[TASK DIRECTIONS]: Every line containing "this" should be identified and copied from the data below.

[RAW DATA]:
........

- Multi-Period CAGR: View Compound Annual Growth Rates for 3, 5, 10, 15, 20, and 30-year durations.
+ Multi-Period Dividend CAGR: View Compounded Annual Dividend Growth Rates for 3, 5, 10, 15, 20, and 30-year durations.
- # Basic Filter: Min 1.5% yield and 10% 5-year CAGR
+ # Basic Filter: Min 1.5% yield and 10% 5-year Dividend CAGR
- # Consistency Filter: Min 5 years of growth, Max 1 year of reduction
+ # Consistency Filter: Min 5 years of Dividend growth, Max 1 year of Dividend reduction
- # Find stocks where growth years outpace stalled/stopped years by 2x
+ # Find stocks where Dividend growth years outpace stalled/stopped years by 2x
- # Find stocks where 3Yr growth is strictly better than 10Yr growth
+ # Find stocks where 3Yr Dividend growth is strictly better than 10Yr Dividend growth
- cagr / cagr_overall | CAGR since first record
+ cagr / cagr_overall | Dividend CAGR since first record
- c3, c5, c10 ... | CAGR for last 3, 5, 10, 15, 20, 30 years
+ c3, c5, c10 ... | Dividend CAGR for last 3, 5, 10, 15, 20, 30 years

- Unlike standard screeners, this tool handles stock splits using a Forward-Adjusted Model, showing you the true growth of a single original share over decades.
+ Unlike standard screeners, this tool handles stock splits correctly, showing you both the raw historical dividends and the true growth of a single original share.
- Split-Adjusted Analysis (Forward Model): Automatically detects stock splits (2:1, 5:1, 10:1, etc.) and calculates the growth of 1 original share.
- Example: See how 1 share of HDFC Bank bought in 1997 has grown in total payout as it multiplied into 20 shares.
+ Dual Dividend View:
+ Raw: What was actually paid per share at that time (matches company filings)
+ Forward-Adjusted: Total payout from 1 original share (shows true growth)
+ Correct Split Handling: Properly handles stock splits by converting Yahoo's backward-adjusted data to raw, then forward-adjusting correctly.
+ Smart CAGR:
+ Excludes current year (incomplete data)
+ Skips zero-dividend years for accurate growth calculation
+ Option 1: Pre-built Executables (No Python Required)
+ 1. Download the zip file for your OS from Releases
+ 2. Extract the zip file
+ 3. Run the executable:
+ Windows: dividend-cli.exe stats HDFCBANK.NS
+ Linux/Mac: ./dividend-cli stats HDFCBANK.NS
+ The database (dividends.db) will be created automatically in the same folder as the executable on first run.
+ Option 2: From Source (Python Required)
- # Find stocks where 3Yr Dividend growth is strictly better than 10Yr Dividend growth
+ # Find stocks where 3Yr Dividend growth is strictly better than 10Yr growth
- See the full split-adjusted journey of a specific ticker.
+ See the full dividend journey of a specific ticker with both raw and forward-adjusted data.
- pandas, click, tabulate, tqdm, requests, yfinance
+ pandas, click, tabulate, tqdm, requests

........

[RESPONSE AREA]:
- Unlike standard screeners, this tool handles stock splits using a Forward-Adjusted Model, showing you the true growth of a single original share over decades.
+ Unlike standard screeners, this tool handles stock splits correctly, showing you both the raw historical dividends and the true growth of a single original share.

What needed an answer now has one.